Le paysage de la réglementation crypto a changé mardi, la FDIC ayant voté pour publier une règle proposée de 191 pages mettant en œuvre la loi GENIUS, fixant des normes de réserves, de rachat, de capital et de conservation pour les émetteurs de stablecoins — mais le détail le plus déterminant pour les détenteurs au quotidien est ce que la proposition ne prévoit pas : l’assurance fédérale des dépôts pour leurs tokens.
Résumé
Le paquet réglementaire crypto qui encadre les stablecoins américains a franchi une étape importante mardi, lorsque la FDIC a voté pour proposer sa règle de 191 pages en vertu de la loi GENIUS — le deuxième régulateur fédéral bancaire à le faire, après la proposition de février de l’OCC. Comme l’a rapporté Bloomberg, la règle s’applique spécifiquement aux « émetteurs de stablecoins de paiement autorisés » — une catégorie que la loi GENIUS définit comme des émetteurs de stablecoins qui sont des filiales d’institutions dépositaire assurées par le gouvernement fédéral ou d’entités autorisées par un régulateur fédéral ou étatique.
Le président de la FDIC, Travis Hill, a cité « des progrès considérables dans ce domaine » au cours des deux dernières années, en s’appuyant sur l’adoption de la loi GENIUS et l’accélération du développement d’actifs numériques par les banques et les sociétés non bancaires, comme moteurs de l’élaboration formelle de la réglementation.
Les exigences fondamentales sont claires. Les émetteurs de stablecoins couverts par la règle doivent détenir des réserves selon une stricte base 1:1 en permanence contre tous les tokens en circulation. Les actifs de réserve éligibles sont limités aux dollars américains ou à des équivalents hautement liquides tels que des titres du Trésor américain à court terme. Le rachat doit être honoré dans un délai de deux jours ouvrés. Des coussins de capital et de liquidité sont requis. Les dispositifs de conservation doivent respecter des normes spécifiques, et des audits indépendants annuels sont obligatoires pour les émetteurs dont la capitalisation boursière dépasse $50 milliards.

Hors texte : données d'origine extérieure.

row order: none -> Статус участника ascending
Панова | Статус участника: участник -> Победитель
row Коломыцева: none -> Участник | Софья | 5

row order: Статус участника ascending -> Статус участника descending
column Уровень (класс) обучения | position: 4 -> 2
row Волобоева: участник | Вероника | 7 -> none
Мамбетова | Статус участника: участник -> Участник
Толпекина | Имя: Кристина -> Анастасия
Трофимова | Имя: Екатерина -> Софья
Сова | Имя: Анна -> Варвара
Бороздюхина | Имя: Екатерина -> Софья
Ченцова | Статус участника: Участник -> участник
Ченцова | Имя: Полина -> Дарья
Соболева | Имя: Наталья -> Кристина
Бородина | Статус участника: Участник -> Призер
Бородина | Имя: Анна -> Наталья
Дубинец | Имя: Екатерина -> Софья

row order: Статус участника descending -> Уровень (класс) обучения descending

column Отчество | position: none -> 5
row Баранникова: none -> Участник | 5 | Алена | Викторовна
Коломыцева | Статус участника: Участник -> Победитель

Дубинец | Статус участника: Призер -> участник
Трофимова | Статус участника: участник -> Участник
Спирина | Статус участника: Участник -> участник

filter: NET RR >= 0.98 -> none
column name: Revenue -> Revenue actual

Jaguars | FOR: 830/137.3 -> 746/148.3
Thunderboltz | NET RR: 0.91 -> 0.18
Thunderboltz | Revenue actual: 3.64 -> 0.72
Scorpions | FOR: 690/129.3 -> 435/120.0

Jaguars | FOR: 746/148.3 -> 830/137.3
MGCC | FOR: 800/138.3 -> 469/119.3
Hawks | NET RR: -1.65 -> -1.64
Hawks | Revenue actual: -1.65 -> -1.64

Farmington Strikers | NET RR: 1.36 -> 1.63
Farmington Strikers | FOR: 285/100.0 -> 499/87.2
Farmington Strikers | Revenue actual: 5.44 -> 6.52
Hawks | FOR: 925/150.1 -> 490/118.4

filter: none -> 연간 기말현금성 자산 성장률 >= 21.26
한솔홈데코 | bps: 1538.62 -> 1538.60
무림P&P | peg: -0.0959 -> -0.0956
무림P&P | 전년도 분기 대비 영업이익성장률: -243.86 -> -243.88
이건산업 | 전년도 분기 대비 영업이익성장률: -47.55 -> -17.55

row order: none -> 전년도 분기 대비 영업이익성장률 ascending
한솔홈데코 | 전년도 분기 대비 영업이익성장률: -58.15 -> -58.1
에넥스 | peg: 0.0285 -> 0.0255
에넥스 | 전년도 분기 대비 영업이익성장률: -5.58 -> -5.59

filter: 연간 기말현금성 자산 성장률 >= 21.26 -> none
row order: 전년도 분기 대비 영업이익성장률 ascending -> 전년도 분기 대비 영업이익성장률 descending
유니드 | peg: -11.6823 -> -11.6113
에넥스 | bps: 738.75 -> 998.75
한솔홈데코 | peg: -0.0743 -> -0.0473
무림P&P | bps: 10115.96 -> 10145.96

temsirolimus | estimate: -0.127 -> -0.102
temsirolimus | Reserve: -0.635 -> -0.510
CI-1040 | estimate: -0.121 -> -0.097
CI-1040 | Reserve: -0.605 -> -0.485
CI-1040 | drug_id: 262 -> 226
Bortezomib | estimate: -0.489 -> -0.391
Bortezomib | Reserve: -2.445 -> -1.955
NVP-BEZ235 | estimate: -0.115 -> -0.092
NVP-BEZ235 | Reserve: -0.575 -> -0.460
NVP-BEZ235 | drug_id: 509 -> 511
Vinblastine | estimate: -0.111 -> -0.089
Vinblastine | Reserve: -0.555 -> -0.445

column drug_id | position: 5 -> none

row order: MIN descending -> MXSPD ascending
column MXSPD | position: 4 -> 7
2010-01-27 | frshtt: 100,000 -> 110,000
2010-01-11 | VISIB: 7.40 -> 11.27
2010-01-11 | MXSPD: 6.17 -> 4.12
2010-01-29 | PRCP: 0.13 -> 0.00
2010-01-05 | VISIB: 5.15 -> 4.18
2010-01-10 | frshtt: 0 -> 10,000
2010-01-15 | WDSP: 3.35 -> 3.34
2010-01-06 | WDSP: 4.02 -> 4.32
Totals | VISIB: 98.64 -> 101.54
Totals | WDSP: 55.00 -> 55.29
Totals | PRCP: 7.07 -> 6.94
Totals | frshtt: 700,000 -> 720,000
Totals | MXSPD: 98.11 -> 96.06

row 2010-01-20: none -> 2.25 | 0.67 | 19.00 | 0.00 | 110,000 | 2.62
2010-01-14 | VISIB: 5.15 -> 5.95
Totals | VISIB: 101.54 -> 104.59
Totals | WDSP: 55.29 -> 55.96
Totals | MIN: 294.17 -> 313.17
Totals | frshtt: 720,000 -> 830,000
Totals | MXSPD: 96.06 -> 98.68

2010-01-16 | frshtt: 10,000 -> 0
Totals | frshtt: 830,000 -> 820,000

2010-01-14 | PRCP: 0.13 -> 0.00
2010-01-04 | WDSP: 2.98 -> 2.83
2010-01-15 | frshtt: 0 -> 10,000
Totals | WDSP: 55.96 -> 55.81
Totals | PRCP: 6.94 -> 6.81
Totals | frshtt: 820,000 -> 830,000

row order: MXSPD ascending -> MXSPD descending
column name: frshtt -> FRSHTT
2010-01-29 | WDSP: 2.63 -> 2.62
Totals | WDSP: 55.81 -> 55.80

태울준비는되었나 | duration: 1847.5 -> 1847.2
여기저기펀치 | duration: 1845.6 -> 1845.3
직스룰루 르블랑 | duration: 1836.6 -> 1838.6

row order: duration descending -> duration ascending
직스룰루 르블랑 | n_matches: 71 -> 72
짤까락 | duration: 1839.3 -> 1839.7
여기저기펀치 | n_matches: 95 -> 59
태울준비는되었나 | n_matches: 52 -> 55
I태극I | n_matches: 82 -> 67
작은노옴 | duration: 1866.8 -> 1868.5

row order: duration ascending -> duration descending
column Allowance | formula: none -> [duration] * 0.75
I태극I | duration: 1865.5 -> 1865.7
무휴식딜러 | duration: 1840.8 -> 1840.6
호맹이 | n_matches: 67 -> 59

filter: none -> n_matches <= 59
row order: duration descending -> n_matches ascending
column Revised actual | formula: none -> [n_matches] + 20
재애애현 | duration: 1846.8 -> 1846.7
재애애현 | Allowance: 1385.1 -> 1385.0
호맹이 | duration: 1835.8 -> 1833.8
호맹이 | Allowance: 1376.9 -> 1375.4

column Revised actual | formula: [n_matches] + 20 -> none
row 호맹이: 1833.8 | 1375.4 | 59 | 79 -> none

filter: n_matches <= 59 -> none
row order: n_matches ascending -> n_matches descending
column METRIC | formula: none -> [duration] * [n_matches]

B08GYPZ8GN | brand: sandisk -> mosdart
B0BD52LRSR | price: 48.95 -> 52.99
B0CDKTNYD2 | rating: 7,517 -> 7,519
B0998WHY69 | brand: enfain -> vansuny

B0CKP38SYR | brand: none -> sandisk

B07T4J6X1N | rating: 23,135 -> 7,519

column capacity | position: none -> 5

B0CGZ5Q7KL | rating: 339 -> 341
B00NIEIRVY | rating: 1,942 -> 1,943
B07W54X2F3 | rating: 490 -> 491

Les émetteurs disposant de moins de $10 milliards de tokens en circulation peuvent fonctionner sous une supervision au niveau de l’État, à condition que les cadres étatiques répondent à une norme fédérale « substantiellement similaire ». Le Département du Trésor élabore simultanément des principes pour évaluer quels régimes étatiques sont éligibles, avec une période de commentaires allant jusqu’au 2 juin 2026.
La FDIC a rendu explicite la clarification la plus déterminante : les détenteurs de tokens de stablecoins ne recevront pas une protection d’assurance fédérale des dépôts. Les dépôts de réserve détenus à l’intérieur de banques assurées peuvent être éligibles à une couverture de la FDIC — protégeant les réserves de l’émetteur en cas de défaillance d’une banque — mais cette protection ne s’étend pas aux individus détenant les tokens eux-mêmes.
Cette distinction compte. Cela signifie que si un émetteur de stablecoin autorisé échoue, les détenteurs de tokens ne se trouvent pas dans la même position qu’un déposant de banque traditionnelle couvert jusqu’à 250 000 $. La FDIC a fait valoir que traiter les stablecoins comme des produits assurés par la FDIC « semble incohérent » avec le langage explicite de la loi GENIUS, qui indique que les stablecoins de paiement ne sont pas soumis à l’assurance fédérale des dépôts. L’exigence de réserves 1:1 est conçue comme la garantie structurelle en place pour cette assurance — mais c’est une autre forme de protection.
Comme l’a rapporté crypto.news, la période de commentaires de 60 jours couvre 144 questions spécifiques, dont la taille que devraient avoir les coussins de réserve, quels types d’actifs supplémentaires devraient être éligibles, comment doivent fonctionner les limites de concentration et à quoi devraient ressembler les protections à l’épreuve d’une faillite. La période de commentaires doit se terminer avant le 18 juillet 2026 — la date limite réglementaire de la loi GENIUS — laissant une fenêtre étroite pour finaliser.
Comme l’a noté crypto.news, la proposition de février de l’OCC exigeait elle aussi des réserves à 100 % et fixait des voies d’application pour les nouveaux émetteurs. La règle de la FDIC s’aligne étroitement sur ce cadre tout en ajoutant ses propres normes de supervision pour les banques non membres de l’État et les associations d’épargne de l’État. Les deux propositions, ensemble, construisent l’architecture réglementaire fédérale qui encadrera un marché estimé à $316 milliards de stablecoins.